Finnele 1. Le Front d'Alsace

O beraspach, ou Aspach-Le-Haut. Juillet 1914. L'été suit son cours dans cette Alsace allemande depuis presque quarante ans. Août. La Grande Guerre n'est pas encore déclarée mais c'est déjà l'heure de la mobilisation pour les jeunes adultes. Malgré le départ de son grand-frère, Joséphine, ou Finnele, n'a pas le temps de s'inquiéter. Les moissons commencent et la priorité va à l'essentiel. En l'absence des hommes, toutes les forces sont nécessaires. L'affrontement n'est encore qu'abstrait, il se déroule au loin. Novembre. Traversé par une voie de chemin de fer, son village se retrouve sur la ligne de front. Une partie sise en France, l'autre en Allemagne. Les habitants sont évacués.
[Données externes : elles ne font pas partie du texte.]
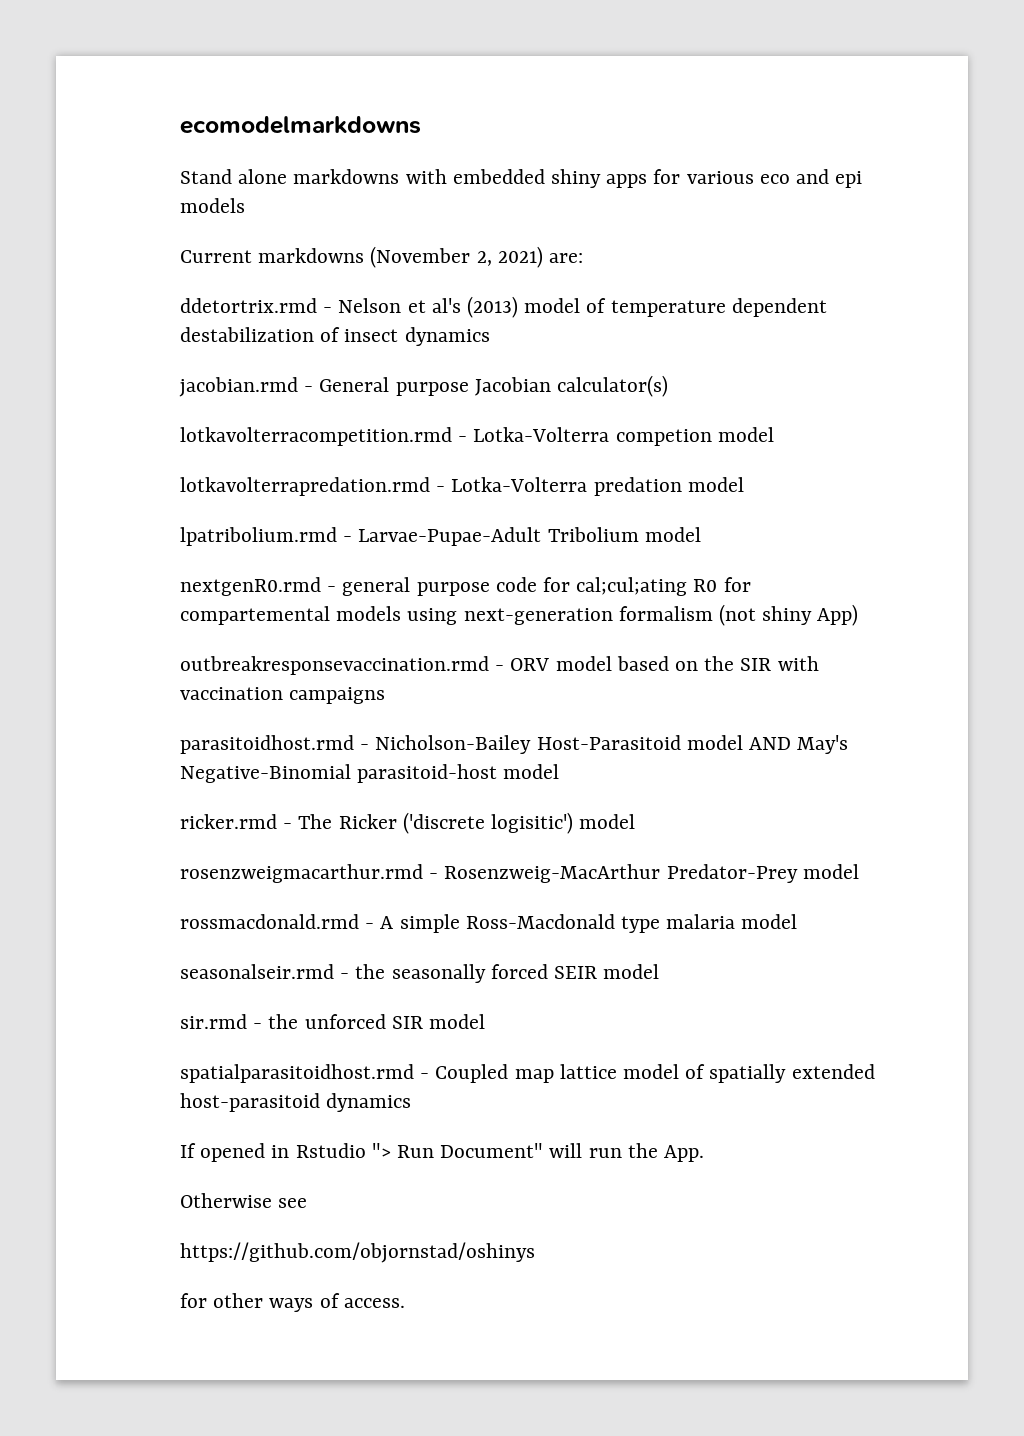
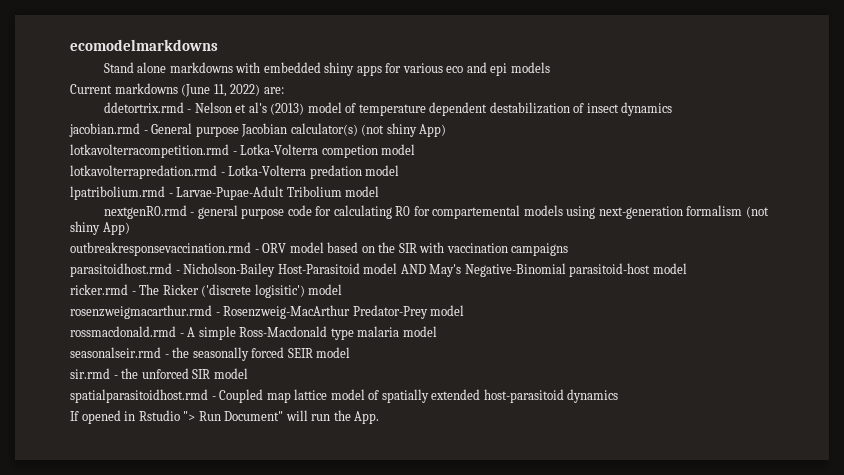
[370,246,543,268] (November 2, 2021) -> [181,84,261,97] (June 11, 2022)
(669, 386) none -> [361,123,447,137] (not shiny App)
[576,577,688,596] cal;cul;ating -> [333,205,392,219] calculating
[180,1193,308,1208] [180,1242,535,1263] [180,1293,405,1312] // Otherwise see // https://github.com/objornstad/oshinys // for other ways of access. -> (380, 417) none

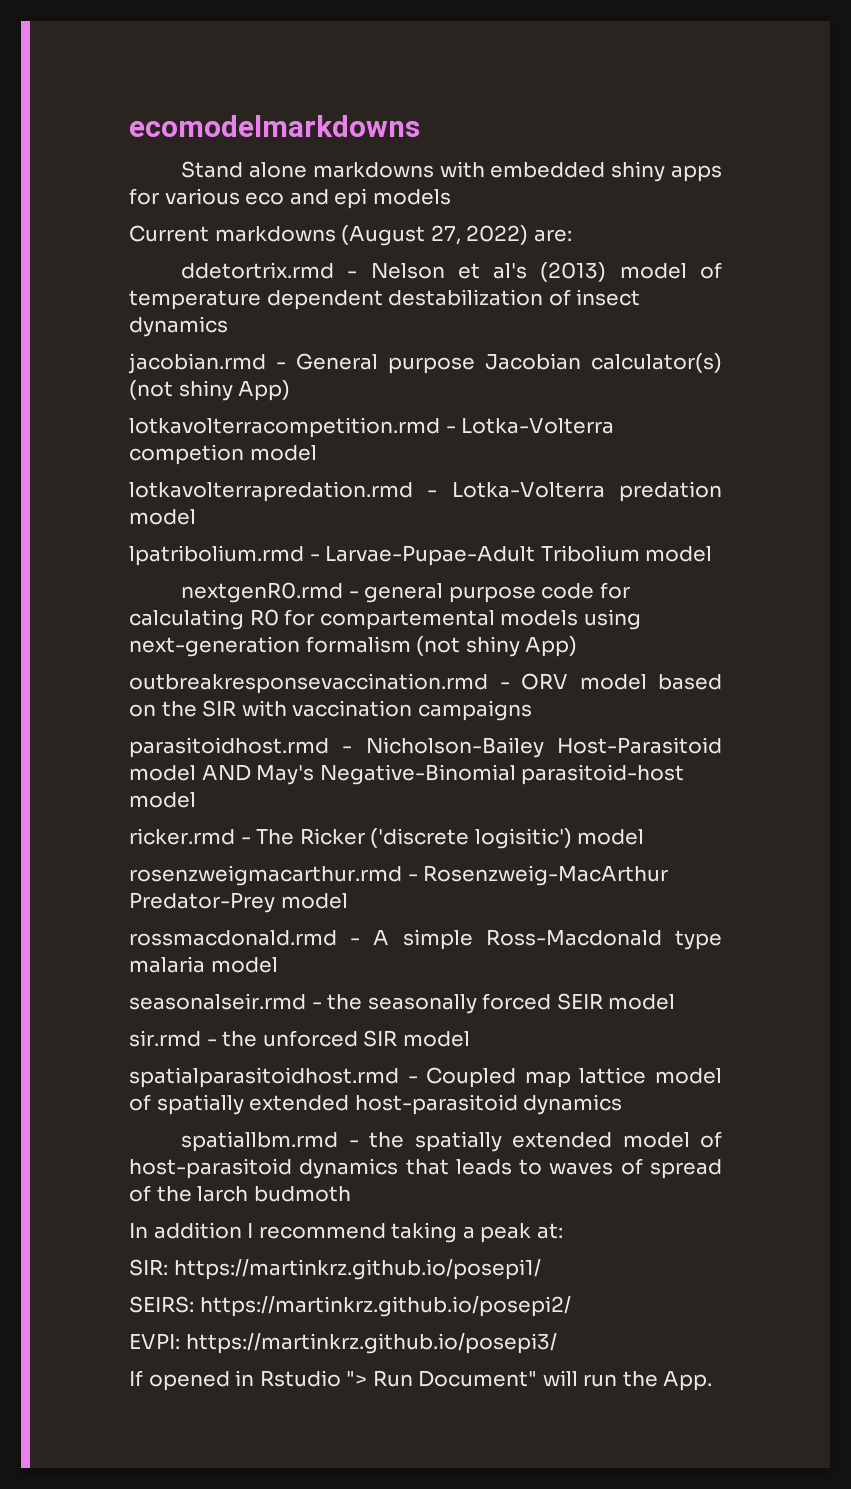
[181,84,227,97] (June 11, -> [341,225,461,246] (August 27,
(619, 396) none -> [181,1131,722,1152] [129,1158,722,1179] [129,1185,351,1202] [129,1222,563,1243] [129,1259,541,1280] [129,1296,571,1317] [129,1333,557,1354] // spatiallbm.rmd - the spatially extended model of host-parasitoid dynamics that leads to waves of spread of the larch budmoth // In addition I recommend taking a peak at: // SIR: https://martinkrz.github.io/posepi1/ // SEIRS: https://martinkrz.github.io/posepi2/ // EVPI: https://martinkrz.github.io/posepi3/

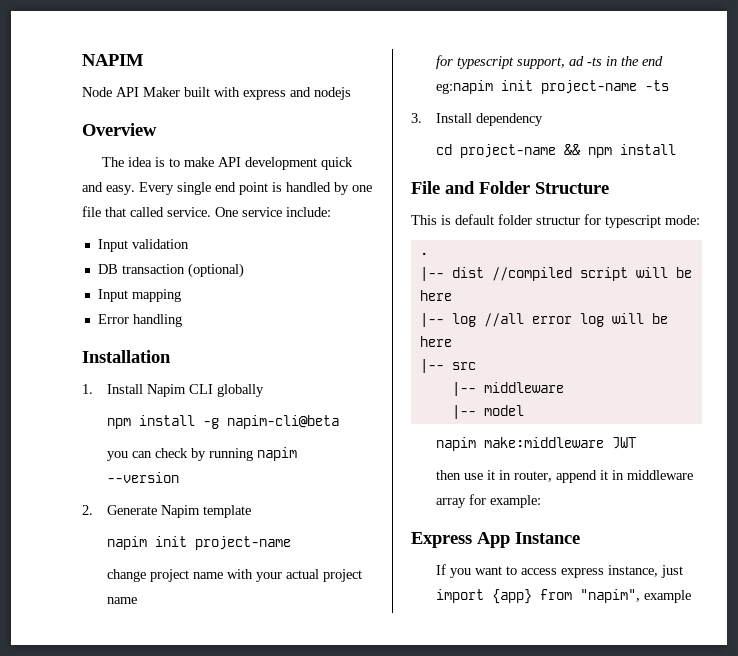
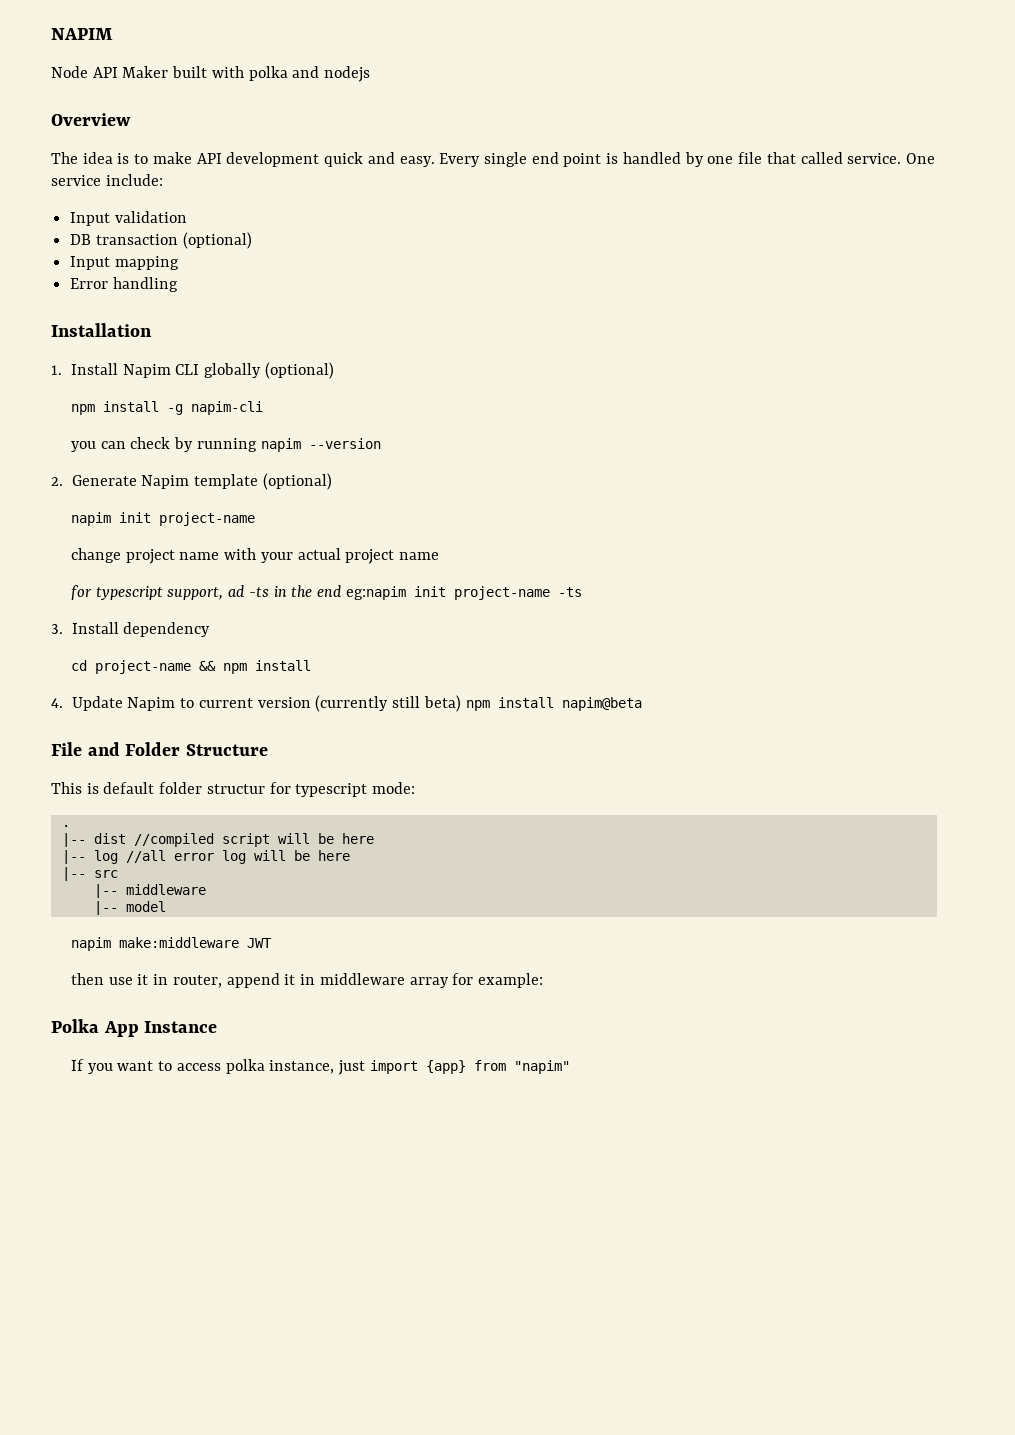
[243,90,286,100] express -> [248,66,288,81] polka
(265, 390) none -> [264,362,334,379] (optional)
[227,415,340,429] napim-cli@beta -> [191,401,264,415] napim-cli
(252, 511) none -> [262,473,332,490] (optional)
(677, 149) none -> [51,695,642,712] // 4. Update Napim to current version (currently still beta) npm install napim@beta
[411,532,472,548] Express -> [51,1019,99,1033] Polka
[561,568,605,578] express -> [225,1059,265,1074] polka
[580,589,692,603] "napim", example -> [513,1060,570,1074] "napim"

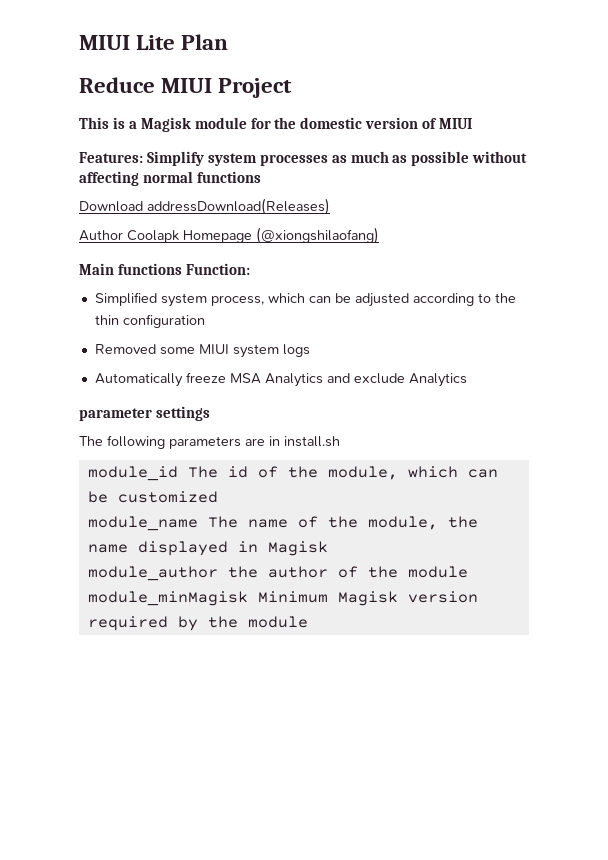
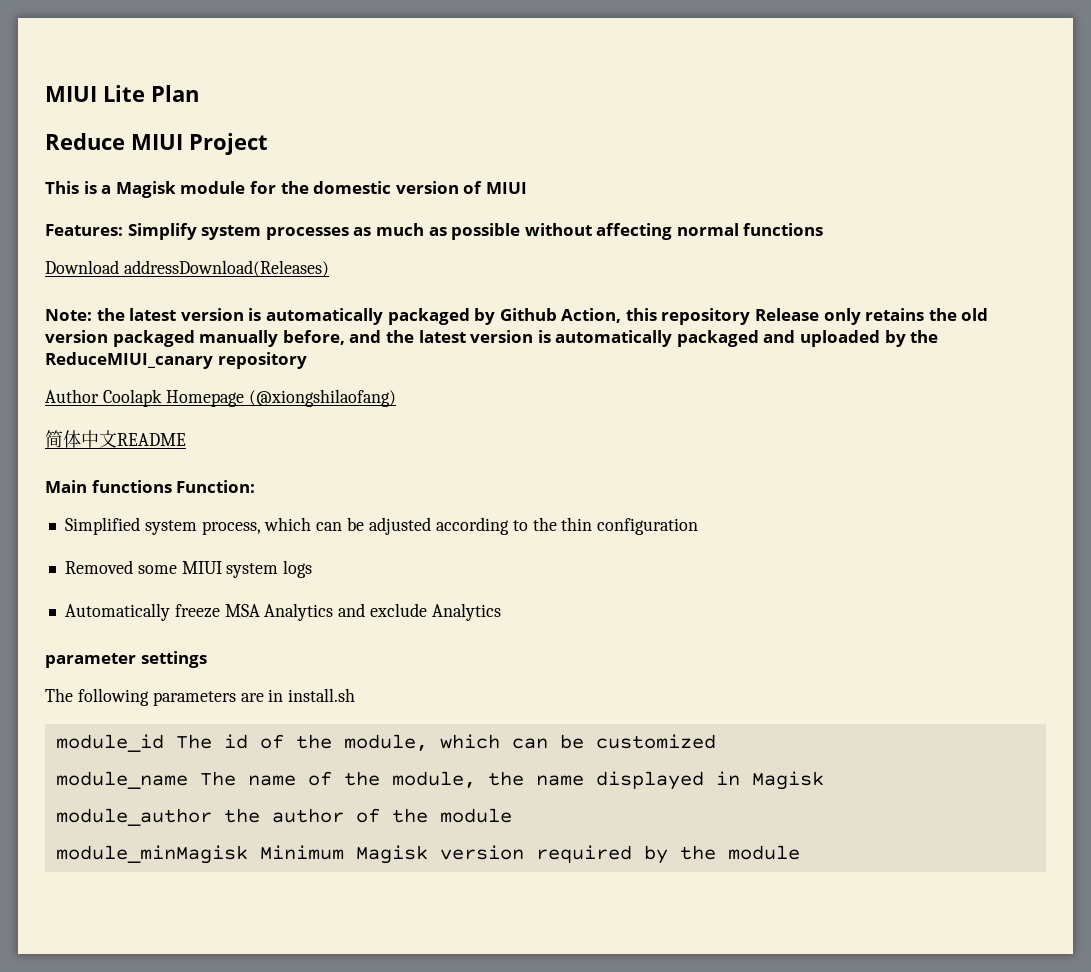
(330, 206) none -> [45,308,989,325] [45,330,939,347] [45,352,307,369] // Note: the latest version is automatically packaged by Github Action, this repository Release only retains the old version packaged manually before, and the latest version is automatically packaged and uploaded by the ReduceMIUI_canary repository
(379, 235) none -> [45,430,186,448] // 简体中文README

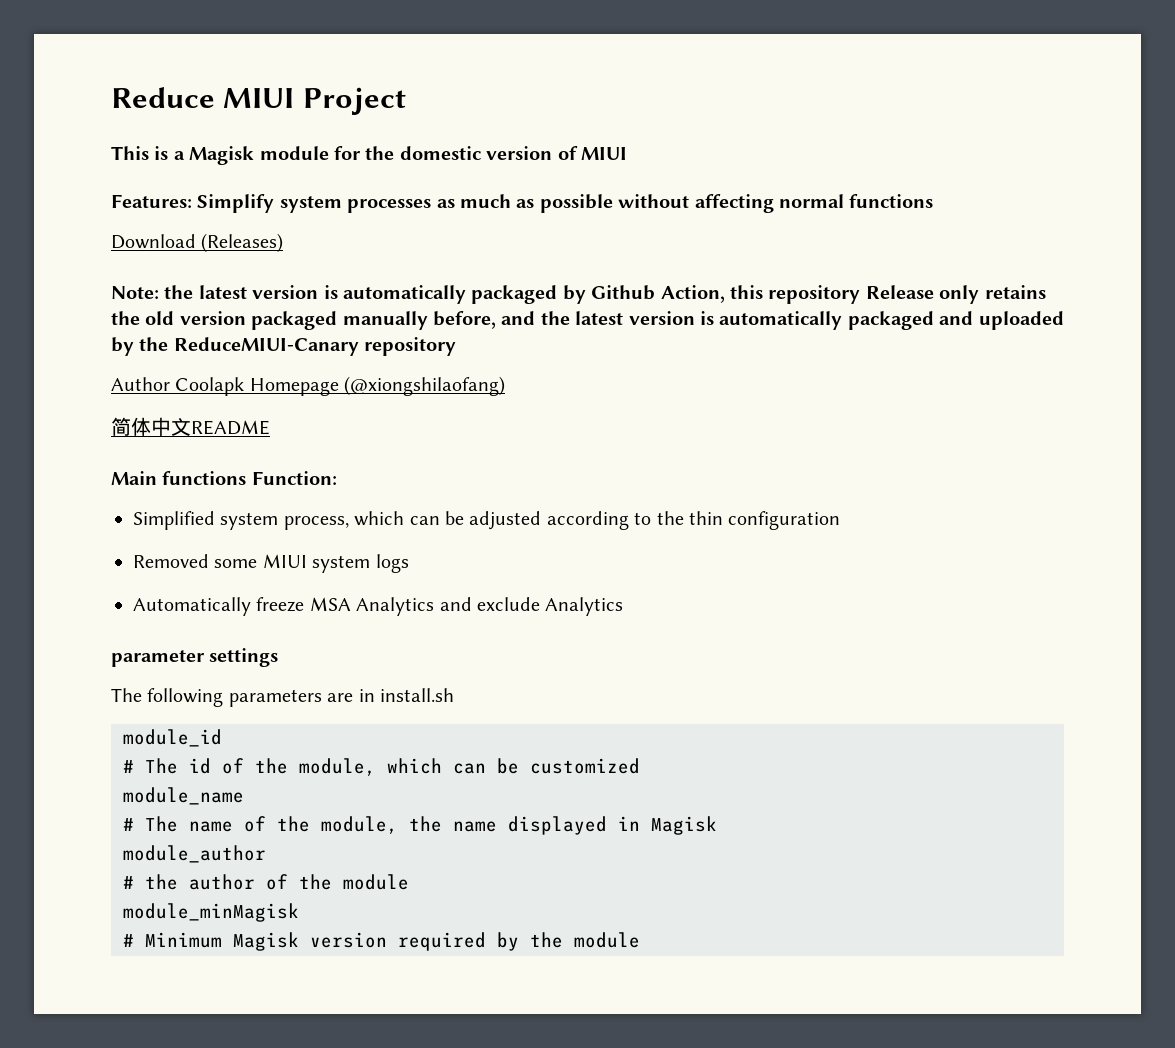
[45,85,199,102] MIUI Lite Plan // -> (111, 97) none
[123,260,329,277] addressDownload(Releases) -> [201,233,284,253] (Releases)
[45,352,213,369] ReduceMIUI_canary -> [173,337,359,356] ReduceMIUI-Canary
(164, 743) none -> [123,760,134,773] // #
(188, 780) none -> [123,818,134,831] // #
(212, 817) none -> [123,876,134,889] // #
(248, 854) none -> [123,934,134,947] // #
Le conflit devient réalité pour la petite alsacienne et sa famille.

En cette année de commémoration du centenaire de la Grande Guerre, Anne Teuf propose un ouvrage fortement attrayant. Loin des innombrables et attendus témoignages sur la vie des combattants, elle offre ici une chronique de la vie quotidienne au plus près de la zone de bataille, vue par les yeux d'une petite fille, de sa grand-mère. Aux conséquences directes, bombardements, réquisitions des chevaux, présence des soldats, déplacement des populations, s'en ajoutent aussi d'autres. L'Alsace, dans le giron allemand depuis 1870, est aussi un des enjeux de cette guerre. La francisation des alsaciens devient un objectif du gouvernement français. Après s'être vu imposée la langue de Goethe à l'école, c'est celle de Voltaire que se voit forcée d'apprendre la jeune fille. Privés de libre arbitre par la situation, les locaux n'ont d'autre choix que celui de s'adapter. Ils sont, comme le dit si bien Émile, le père, coincés. Coincés entre la France et l'Allemagne.

D'un trait précis, détaillé, rehaussé de gris, l'auteure anime ce petit théâtre avec bonheur et redonne vie à la société d'alors. Si elle avoue sans peine avoir brodé à partir des quelques éléments en sa possession et des faits historiques pour construire son récit, on ne peut qu'être frappé par la finesse et la justesse qui s'en dégage. À lire.